EXERCISE OBJECTIVE. Copy the result of filtering the entries below for lines that include the string "related".

INPUT FOR THIS TASK.
=-=-=

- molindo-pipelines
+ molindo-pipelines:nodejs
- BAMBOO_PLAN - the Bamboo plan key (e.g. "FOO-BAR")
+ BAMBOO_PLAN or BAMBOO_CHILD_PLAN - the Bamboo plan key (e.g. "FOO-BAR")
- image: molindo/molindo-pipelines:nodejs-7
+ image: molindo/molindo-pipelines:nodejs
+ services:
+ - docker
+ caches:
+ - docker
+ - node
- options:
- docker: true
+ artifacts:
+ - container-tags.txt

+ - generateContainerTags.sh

=-=-=

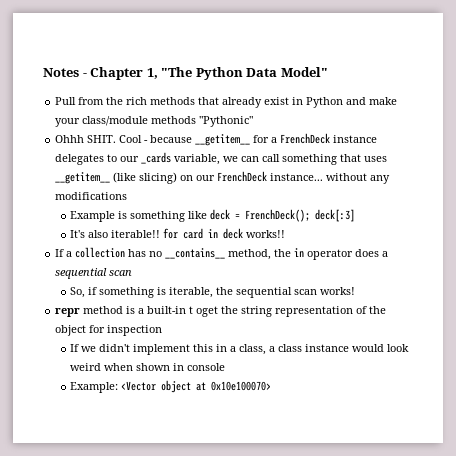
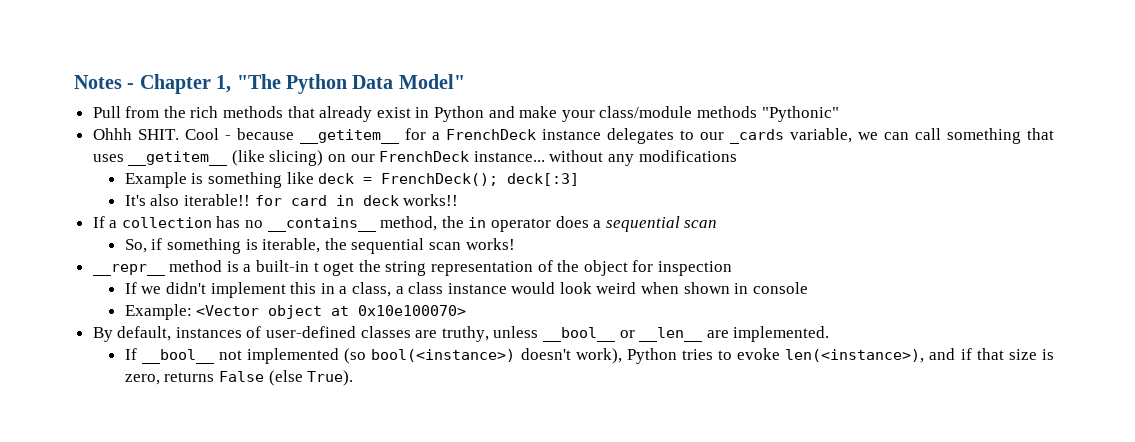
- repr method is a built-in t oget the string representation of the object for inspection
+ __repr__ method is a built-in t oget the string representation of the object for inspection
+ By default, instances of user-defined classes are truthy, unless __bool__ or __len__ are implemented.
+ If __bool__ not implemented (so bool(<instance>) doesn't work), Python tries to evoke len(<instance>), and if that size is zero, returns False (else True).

=-=-=

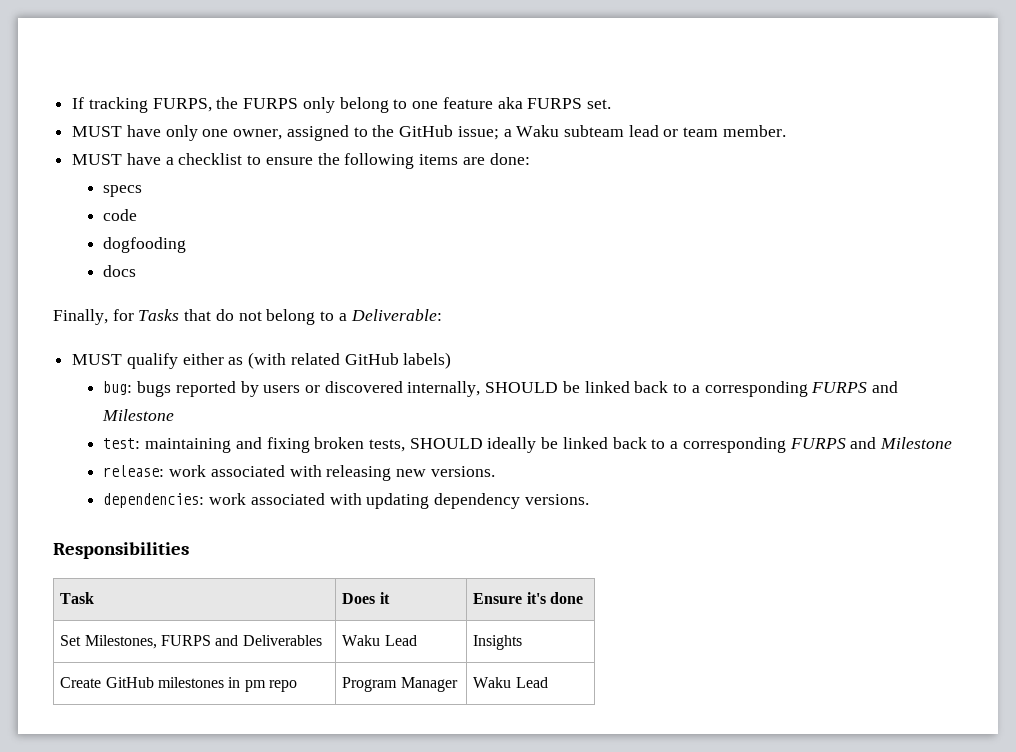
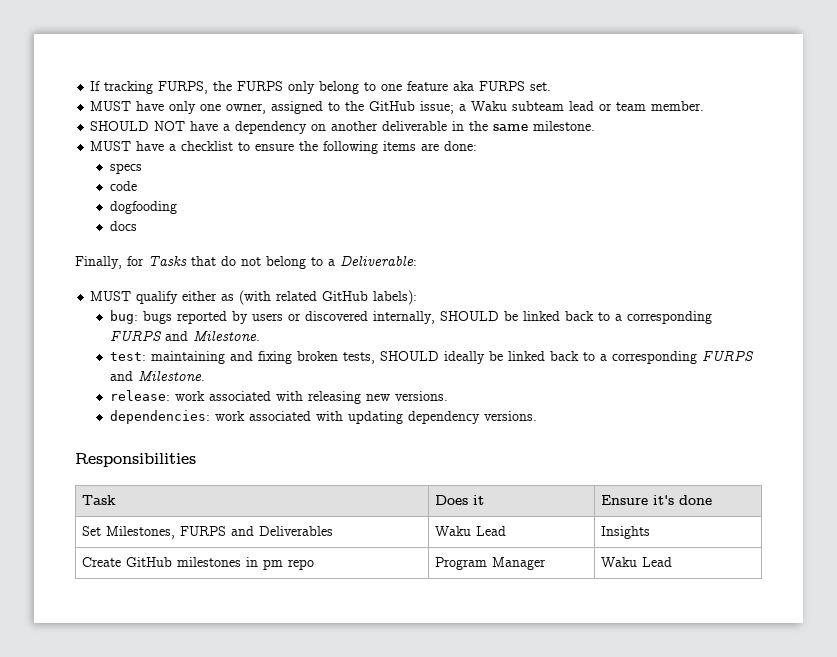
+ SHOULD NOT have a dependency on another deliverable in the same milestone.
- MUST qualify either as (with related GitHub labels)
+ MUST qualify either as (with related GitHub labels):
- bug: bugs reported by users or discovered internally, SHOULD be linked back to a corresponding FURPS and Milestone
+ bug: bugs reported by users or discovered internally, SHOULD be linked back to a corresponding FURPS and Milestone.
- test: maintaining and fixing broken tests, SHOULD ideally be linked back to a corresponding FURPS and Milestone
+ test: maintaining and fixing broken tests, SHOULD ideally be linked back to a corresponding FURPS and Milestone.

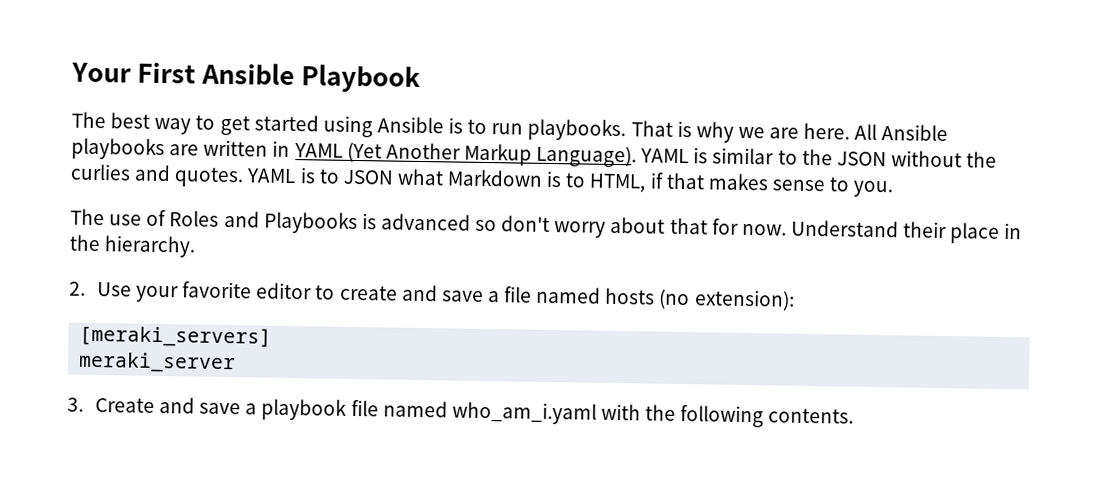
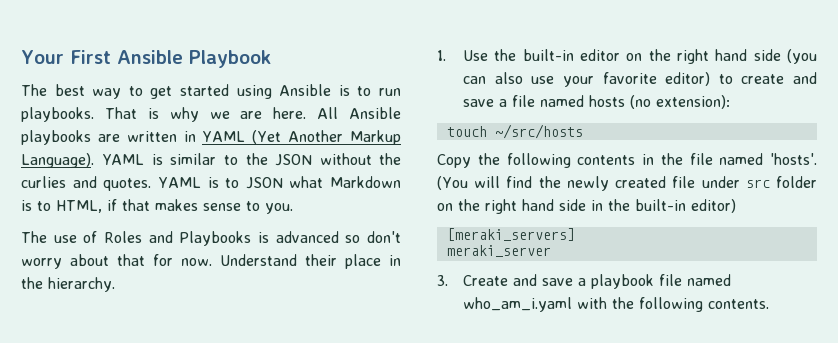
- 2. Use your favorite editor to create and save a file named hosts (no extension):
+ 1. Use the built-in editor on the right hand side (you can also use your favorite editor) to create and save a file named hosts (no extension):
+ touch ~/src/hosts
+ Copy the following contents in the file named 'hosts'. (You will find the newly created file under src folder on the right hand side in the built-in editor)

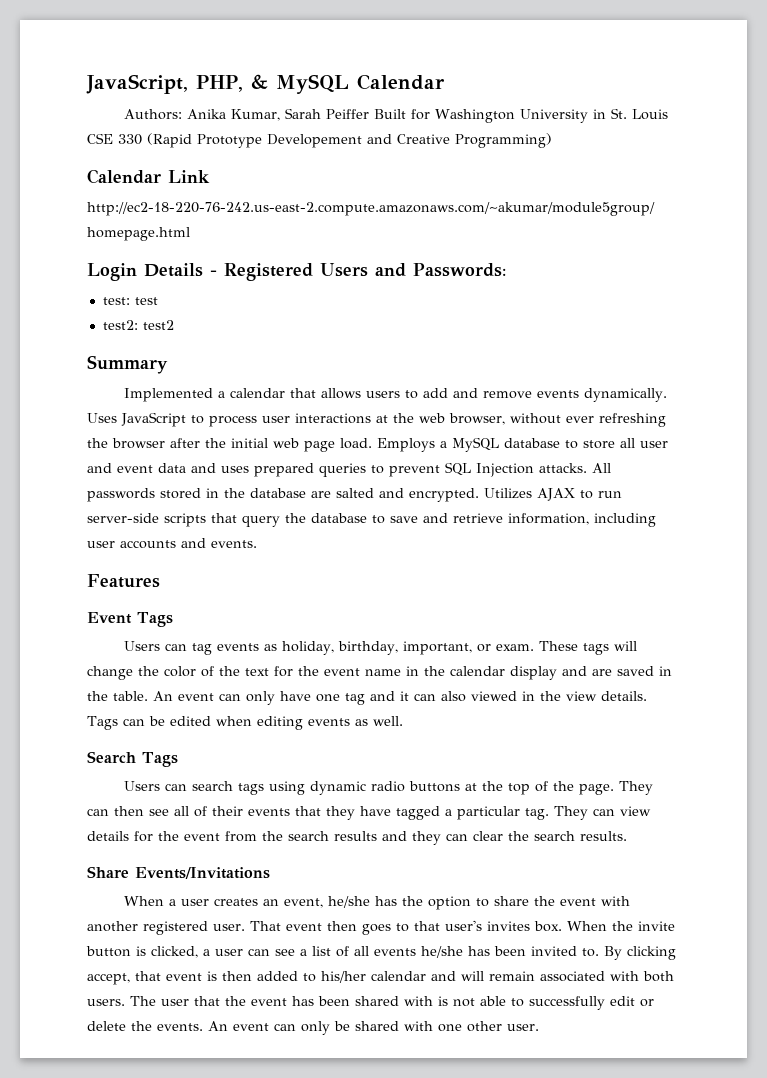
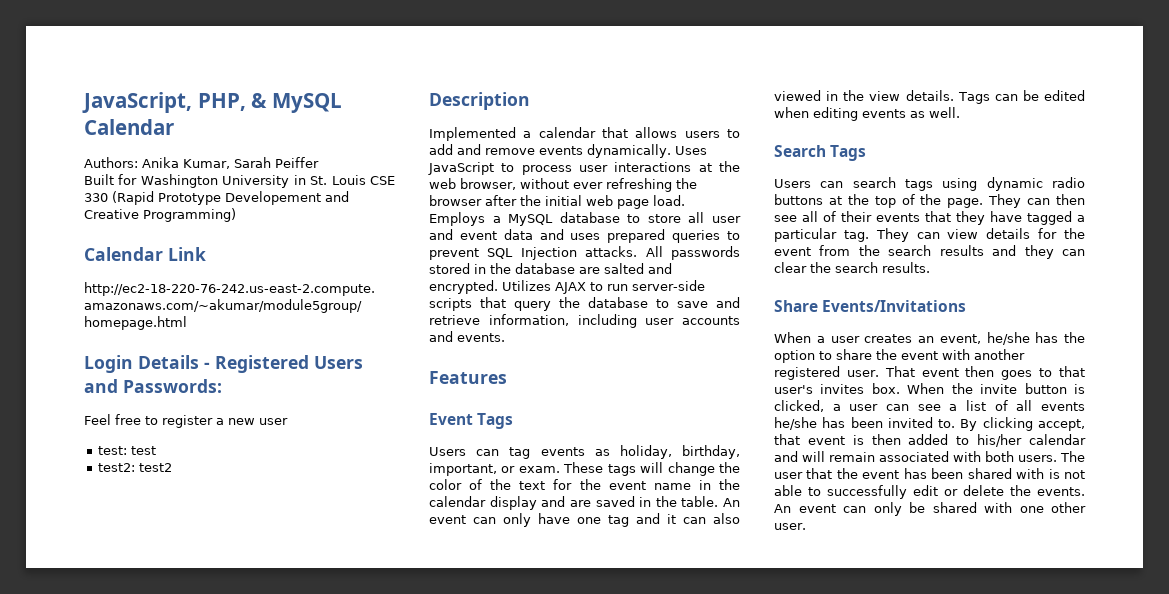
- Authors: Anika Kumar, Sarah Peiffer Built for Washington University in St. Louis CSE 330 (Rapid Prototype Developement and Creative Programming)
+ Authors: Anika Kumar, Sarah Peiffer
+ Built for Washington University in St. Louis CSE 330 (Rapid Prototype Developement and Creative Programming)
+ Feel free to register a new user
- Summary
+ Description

=-=-=

RESULT FOR THIS TASK.
- MUST qualify either as (with related GitHub labels)
+ MUST qualify either as (with related GitHub labels):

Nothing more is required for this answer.